Exact	top-level	Check that input was entirely consumed by parser
If	fields	Similar to `Cond`
Ignore	fields	An alias for `default`
InputName	top-level	Change the internal name of input
LittleEndian	all	Set the endianness to little endian
Map	fields	Parse field, then apply a function
Move	fields	add the specified offset to current position, before parsing
MoveAbs	fields	go to the specified absoluted position, before parsing
Parse	fields	Use a custom parser function for reading from a file
PreExec	all	Execute Rust code before parsing field or struct
PostExec	all	Execute Rust code after parsing field or struct
Selector	all	Used to specify the value matching an enum variant
SetEndian	all	Dynamically set the endianness
SkipAfter	fields	skip the specified number of bytes, after parsing
SkipBefore	fields	skip the specified number of bytes, before parsing
Tag	fields	Parse a constant pattern
Take	fields	Take `n` bytes of input
Value	fields	Store result of evaluated expression in field
Verify	fields	After parsing, check that condition is true and return an error if false.

See below for examples.

Deriving parsers for `Struct`

Import the Nom derive attribute:

use nom_derive::Nom;

and add it to structs or enums.

For simple structures, the parsers are automatically generated:

#[derive(Nom)]
struct S {
  a: u32,
  b: u16,
  c: u16
}

This also work for tuple structs:

#[derive(Nom)]
struct S(u32);

Byteorder

By default, integers are parsed are big endian.

The LittleEndian attribute can be applied to a struct to change all integer parsers:

#[derive(Nom)]
#[nom(LittleEndian)]
struct LittleEndianStruct {
  a: u32,
  b: u16,
  c: u16
}

let input = b"\x00\x00\x00\x01\x12\x34\x56\x78";
let res = LittleEndianStruct::parse(input);
assert_eq!(res, Ok((&input[8..],
    LittleEndianStruct{a:0x0100_0000,b:0x3412,c:0x7856}))
);

The BigEndian and LittleEndian attributes can be specified for struct fields. If both per-struct and per-field attributes are present, the more specific wins.

For example, the all fields of the following struct will be parsed as big-endian, except b:

#[derive(Nom)]
#[nom(BigEndian)]
struct MixedEndianStruct {
  a: u32,
  #[nom(LittleEndian)]
  b: u16,
  c: u16
}

The SetEndian attribute changes the endianness of all following integer parsers to the provided endianness (expected argument has type nom::number::Endianness). The expression can be any expression or function returning an endianness, and will be evaluated once at the location of the attribute.

Only the parsers after this attribute (including it) are affected: if SetEndian is applied to the third field of a struct having 4 fields, only the fields 3 and 4 will have dynamic endianness.

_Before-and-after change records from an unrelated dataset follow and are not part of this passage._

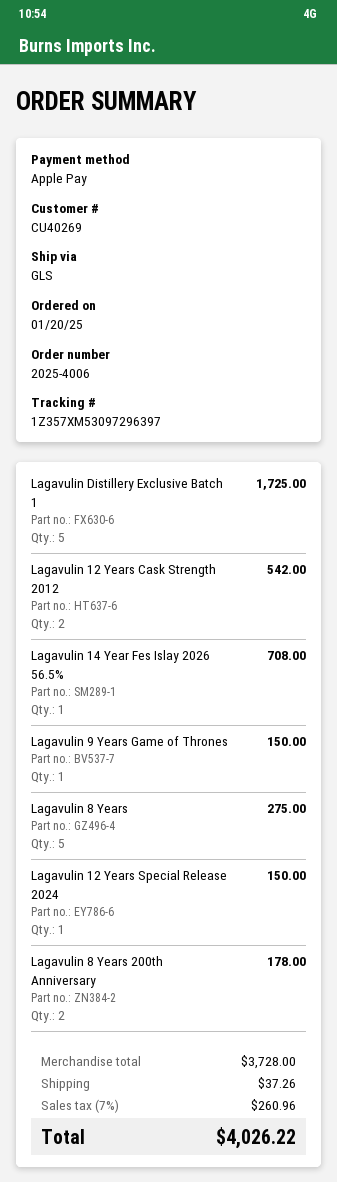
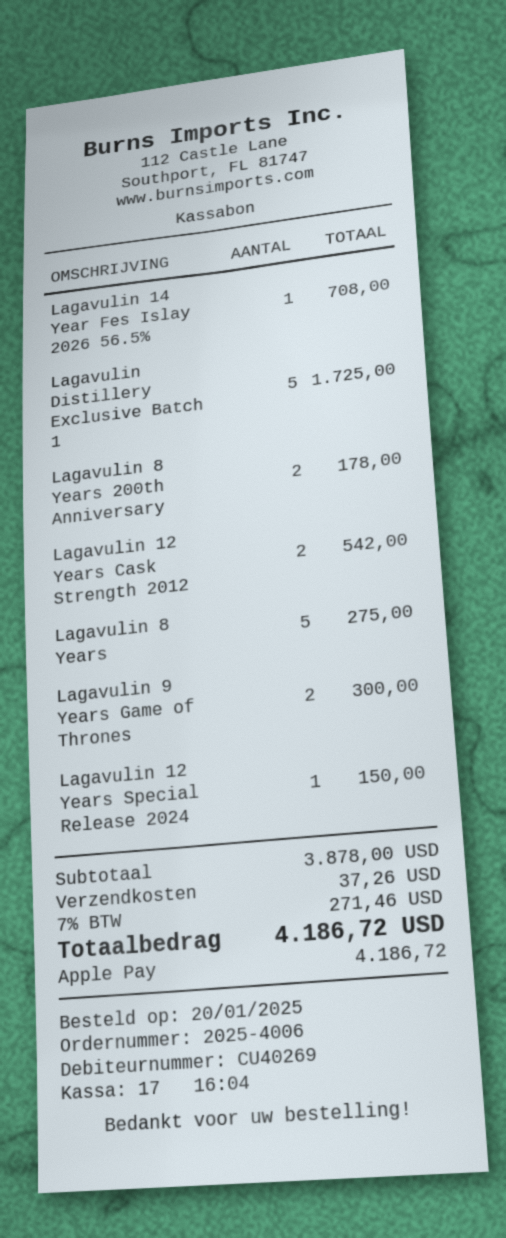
Lagavulin 9 Years Game of Thrones: 1 for 150.00 -> 2 for 300.00
subtotal: 3728.00 -> 3878.00
tax: 7% = 260.96 -> 7% = 271.46
total: 4026.22 -> 4186.72

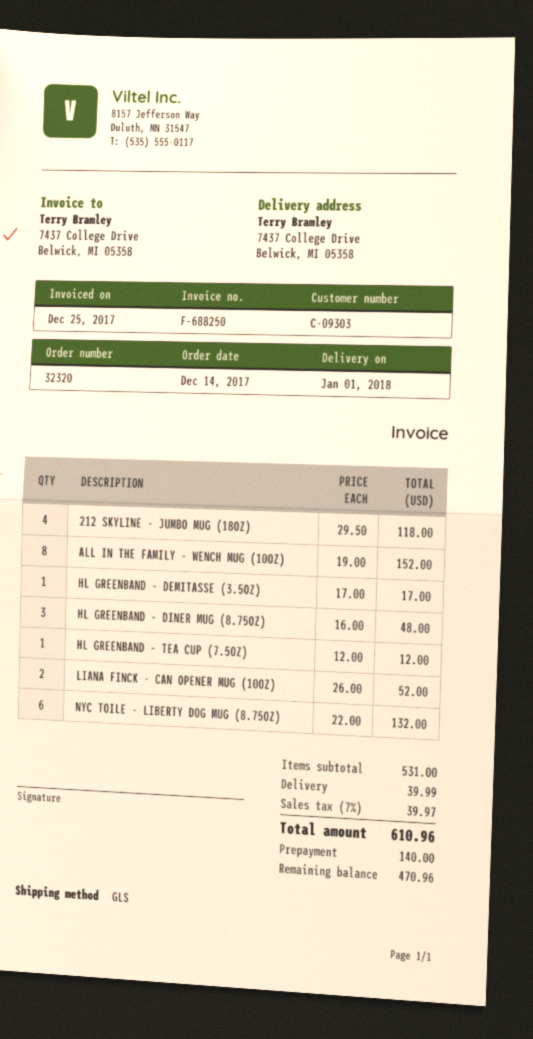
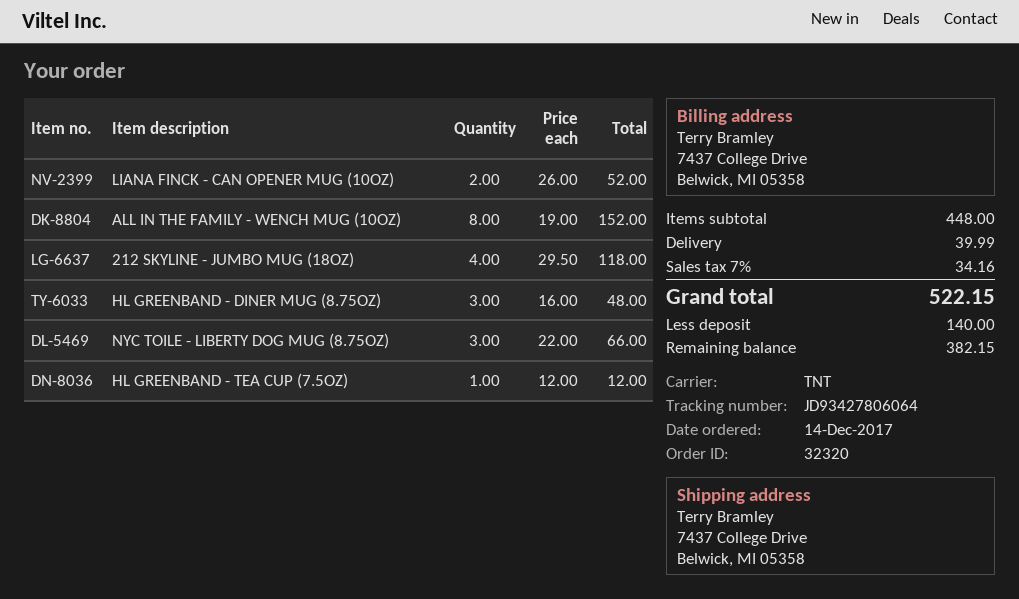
shipping method: GLS -> TNT
HL GREENBAND - DEMITASSE (3.5OZ): 1 x 17.00 = 17.00 -> none
NYC TOILE - LIBERTY DOG MUG (8.75OZ): 6 x 22.00 = 132.00 -> 3 x 22.00 = 66.00
subtotal: 531.00 -> 448.00
tax: 7% = 39.97 -> 7% = 34.16
total: 610.96 -> 522.15
balance: 470.96 -> 382.15

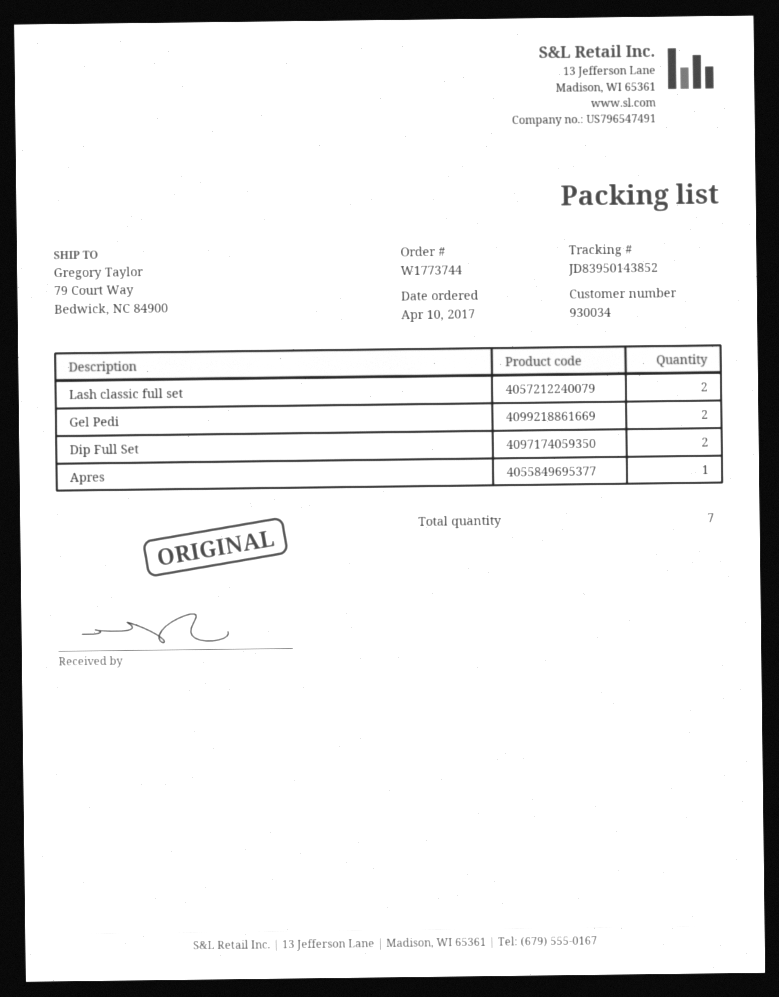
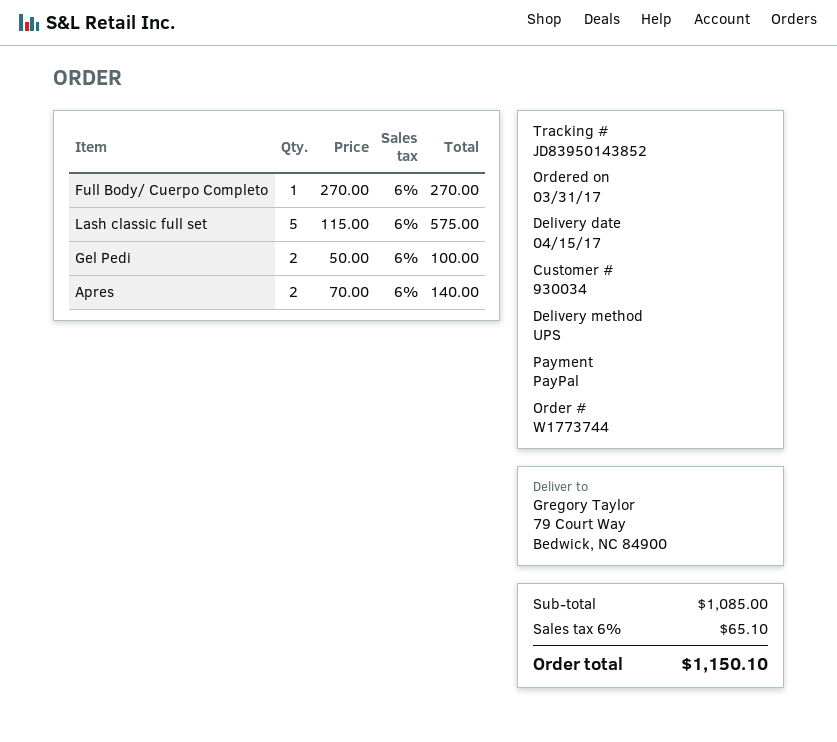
order date: 2017-04-10 -> 2017-03-31
Lash classic full set: 2 -> 5
Dip Full Set: 2 -> none
Apres: 1 -> 2
Full Body/ Cuerpo Completo: none -> 1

This allows dynamic (runtime) change of the endianness, at a small cost (a test is done before every following integer parser). However, if the argument is static or known at compilation, the compiler will remove the test during optimization.

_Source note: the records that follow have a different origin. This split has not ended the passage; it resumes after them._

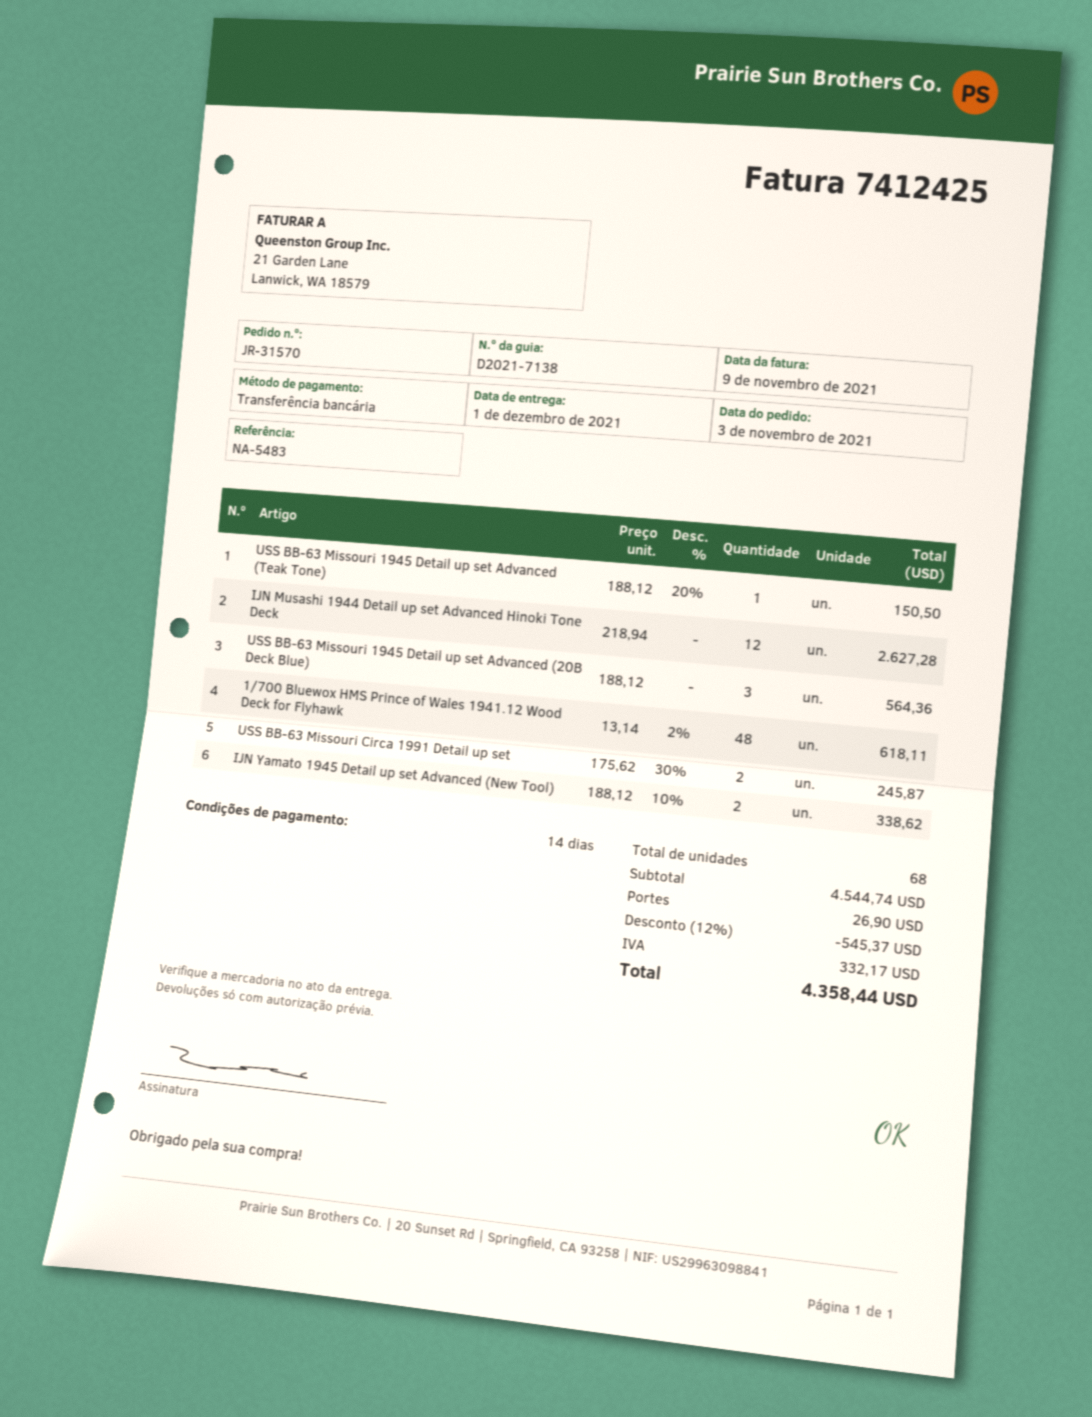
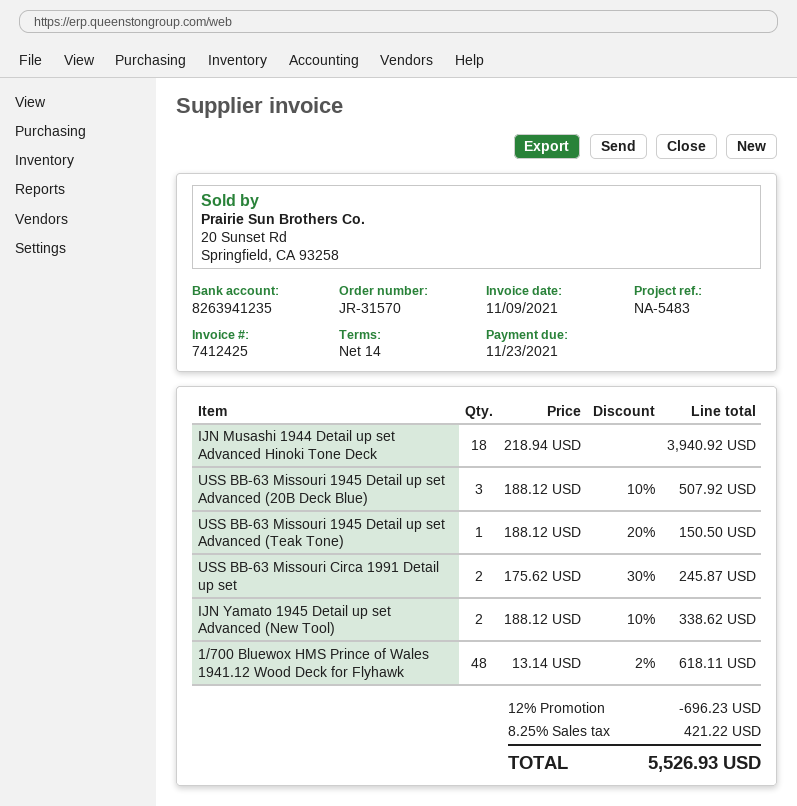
IJN Musashi 1944 Detail up set Advanced Hinoki Tone Deck: 12 x 218.94 = 2627.28 -> 18 x 218.94 = 3940.92
USS BB-63 Missouri 1945 Detail up set Advanced (20B Deck Blue): 3 x 188.12 = 564.36 -> 3 x 188.12 - 10% = 507.92
discount: 12% = 545.37 -> 12% = 696.23
shipping: 26.90 -> none
tax: 332.17 -> 421.22
total: 4358.44 -> 5526.93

If a BigEndian or LittleEndian is applied to a field, its definition is used prior to SetEndian.

For ex, to create a parse function having two arguments (input, and the endianness):

#[derive(Nom)]
#[nom(ExtraArgs(endian: Endianness))]
#[nom(SetEndian(endian))] // Set dynamically the endianness
struct MixedEndianStruct {
  a: u32,
  b: u16,
  #[nom(BigEndian)] // Field c will always be parsed as BigEndian
  c: u16
}

let res = MixedEndianStruct::parse(input, Endianness::Big);

Deriving and Inferring Parsers

nom-derive is also able to infer parsers for some usual types: integers, Option, Vec, etc.

If the parser cannot be inferred, a default function will be called. It is also possible to override this using the Parse attribute.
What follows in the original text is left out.